About this exercise: Return only those lines of the listing in which "node" appears.

Records for the task:
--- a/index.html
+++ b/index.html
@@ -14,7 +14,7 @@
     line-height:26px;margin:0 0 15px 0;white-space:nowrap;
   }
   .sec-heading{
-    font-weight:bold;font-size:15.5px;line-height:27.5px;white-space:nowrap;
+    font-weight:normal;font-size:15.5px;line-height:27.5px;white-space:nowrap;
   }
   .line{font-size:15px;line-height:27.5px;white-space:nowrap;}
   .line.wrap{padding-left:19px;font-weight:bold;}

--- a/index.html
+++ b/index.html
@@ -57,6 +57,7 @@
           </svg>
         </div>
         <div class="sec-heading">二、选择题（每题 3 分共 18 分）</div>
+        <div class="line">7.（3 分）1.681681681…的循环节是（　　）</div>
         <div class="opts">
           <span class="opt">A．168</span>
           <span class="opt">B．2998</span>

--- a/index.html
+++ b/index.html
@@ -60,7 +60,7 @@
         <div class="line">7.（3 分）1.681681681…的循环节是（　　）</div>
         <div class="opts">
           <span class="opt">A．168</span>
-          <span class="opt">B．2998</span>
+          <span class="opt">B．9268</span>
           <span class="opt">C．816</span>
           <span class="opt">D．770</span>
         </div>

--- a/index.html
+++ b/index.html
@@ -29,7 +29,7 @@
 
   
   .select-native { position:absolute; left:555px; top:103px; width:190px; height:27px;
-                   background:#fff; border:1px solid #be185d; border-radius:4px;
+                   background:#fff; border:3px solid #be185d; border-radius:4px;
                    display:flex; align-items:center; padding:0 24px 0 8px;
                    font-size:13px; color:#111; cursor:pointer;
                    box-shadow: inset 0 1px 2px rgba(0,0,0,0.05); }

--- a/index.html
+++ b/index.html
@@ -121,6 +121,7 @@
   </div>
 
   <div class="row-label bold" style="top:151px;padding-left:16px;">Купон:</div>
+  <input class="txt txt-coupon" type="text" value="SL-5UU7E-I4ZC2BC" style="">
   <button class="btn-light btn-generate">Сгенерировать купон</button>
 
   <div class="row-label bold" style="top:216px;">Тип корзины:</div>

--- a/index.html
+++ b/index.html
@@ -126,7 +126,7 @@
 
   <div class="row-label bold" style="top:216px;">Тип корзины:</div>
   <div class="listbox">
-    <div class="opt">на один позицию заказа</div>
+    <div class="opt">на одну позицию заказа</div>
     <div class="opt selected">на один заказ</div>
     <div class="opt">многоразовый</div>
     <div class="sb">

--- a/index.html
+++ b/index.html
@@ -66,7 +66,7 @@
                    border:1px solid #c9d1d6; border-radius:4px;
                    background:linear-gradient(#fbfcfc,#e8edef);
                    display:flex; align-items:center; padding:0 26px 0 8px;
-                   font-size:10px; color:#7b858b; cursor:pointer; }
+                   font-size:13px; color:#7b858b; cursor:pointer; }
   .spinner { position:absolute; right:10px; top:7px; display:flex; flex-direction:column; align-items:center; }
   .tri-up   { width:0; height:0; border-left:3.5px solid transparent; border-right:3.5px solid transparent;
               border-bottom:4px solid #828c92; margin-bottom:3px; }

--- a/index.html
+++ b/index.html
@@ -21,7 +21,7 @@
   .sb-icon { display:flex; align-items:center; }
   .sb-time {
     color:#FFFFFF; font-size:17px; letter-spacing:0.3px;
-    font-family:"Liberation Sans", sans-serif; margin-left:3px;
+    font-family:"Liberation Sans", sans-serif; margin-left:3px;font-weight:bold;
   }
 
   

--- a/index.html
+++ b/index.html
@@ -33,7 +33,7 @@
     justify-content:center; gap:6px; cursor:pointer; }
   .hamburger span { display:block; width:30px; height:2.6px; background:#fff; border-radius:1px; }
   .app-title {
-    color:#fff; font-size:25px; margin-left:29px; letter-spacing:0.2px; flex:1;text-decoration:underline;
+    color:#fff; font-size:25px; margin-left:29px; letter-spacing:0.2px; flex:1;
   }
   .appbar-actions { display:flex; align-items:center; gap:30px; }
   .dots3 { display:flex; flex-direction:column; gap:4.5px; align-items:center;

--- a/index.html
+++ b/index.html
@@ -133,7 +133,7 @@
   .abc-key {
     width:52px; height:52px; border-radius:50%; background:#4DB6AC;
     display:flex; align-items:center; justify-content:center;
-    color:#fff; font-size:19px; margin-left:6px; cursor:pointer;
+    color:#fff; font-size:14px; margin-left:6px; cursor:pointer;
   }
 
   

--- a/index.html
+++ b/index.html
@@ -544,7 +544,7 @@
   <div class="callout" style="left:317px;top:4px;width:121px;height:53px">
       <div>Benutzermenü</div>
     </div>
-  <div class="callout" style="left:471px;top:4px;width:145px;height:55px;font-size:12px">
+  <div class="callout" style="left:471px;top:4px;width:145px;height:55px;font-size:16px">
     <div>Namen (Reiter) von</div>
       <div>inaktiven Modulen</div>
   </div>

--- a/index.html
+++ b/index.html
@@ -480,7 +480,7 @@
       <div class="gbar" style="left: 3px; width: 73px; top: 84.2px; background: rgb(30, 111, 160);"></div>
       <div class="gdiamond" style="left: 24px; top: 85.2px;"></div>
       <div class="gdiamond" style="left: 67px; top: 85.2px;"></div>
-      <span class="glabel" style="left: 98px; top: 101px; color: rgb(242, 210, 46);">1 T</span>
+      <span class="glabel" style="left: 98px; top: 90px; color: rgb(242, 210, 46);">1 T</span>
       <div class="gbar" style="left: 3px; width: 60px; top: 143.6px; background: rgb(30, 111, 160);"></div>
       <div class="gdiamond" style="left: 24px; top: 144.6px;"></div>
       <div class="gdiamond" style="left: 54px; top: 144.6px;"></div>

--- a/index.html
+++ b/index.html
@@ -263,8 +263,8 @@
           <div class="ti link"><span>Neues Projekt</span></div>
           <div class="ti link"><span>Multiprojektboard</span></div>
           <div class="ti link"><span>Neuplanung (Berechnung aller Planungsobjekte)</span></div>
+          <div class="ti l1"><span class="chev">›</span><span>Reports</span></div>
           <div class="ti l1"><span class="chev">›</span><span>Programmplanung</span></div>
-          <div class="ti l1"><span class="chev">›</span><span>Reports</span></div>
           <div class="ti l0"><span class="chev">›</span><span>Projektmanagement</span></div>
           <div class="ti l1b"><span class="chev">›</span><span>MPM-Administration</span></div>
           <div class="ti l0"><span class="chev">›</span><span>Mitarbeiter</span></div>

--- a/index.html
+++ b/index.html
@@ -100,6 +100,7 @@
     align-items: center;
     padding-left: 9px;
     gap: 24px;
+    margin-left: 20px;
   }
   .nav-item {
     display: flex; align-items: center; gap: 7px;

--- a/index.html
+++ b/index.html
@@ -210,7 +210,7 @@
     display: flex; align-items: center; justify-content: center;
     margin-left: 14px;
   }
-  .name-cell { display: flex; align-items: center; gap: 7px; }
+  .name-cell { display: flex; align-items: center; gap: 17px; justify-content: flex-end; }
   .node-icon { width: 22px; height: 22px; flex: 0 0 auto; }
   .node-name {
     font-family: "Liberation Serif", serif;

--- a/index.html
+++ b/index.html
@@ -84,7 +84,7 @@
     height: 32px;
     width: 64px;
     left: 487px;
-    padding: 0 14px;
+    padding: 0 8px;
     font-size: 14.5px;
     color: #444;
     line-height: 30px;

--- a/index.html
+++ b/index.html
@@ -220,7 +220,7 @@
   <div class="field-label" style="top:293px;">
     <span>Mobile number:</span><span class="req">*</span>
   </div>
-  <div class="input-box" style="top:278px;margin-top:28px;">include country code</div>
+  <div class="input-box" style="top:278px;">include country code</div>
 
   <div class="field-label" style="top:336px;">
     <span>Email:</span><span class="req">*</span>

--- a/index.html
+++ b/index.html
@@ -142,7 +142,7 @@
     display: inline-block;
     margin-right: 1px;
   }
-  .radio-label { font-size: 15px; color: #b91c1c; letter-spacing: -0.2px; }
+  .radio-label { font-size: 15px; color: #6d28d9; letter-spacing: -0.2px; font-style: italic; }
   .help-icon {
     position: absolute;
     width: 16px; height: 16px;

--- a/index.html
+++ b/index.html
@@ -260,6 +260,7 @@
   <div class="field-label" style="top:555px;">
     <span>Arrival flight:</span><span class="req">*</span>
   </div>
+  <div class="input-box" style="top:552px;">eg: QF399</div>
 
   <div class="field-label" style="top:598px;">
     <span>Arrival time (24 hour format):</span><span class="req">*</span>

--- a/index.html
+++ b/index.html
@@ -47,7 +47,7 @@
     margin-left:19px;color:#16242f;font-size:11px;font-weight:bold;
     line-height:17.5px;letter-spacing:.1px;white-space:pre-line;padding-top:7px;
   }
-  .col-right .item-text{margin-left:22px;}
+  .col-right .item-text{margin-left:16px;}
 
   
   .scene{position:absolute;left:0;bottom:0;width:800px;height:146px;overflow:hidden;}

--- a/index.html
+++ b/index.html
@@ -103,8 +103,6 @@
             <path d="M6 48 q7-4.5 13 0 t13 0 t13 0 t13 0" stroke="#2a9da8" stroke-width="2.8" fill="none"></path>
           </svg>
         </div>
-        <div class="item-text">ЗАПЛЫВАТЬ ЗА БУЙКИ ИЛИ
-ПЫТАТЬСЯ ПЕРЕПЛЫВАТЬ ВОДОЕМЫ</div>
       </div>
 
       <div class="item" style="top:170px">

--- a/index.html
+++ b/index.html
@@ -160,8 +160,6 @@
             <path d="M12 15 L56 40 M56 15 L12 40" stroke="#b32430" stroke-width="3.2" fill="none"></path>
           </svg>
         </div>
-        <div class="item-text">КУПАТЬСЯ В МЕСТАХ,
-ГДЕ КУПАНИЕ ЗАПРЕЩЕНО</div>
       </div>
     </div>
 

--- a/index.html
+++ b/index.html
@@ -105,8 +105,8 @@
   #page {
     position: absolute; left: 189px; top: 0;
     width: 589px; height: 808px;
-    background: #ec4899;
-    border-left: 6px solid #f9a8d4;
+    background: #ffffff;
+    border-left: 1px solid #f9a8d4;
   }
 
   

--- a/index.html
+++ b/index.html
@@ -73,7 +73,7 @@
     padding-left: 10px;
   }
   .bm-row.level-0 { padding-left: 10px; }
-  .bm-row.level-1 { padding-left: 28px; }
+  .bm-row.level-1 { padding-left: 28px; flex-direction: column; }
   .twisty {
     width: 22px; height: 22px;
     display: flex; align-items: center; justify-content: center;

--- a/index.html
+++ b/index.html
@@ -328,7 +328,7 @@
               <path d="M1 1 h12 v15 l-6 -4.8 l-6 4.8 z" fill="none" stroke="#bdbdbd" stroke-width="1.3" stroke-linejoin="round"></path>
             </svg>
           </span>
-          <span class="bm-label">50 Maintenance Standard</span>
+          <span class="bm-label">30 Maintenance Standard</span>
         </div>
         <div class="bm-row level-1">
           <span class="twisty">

Exercise answer:
   .node-icon { width: 22px; height: 22px; flex: 0 0 auto; }
   .node-name {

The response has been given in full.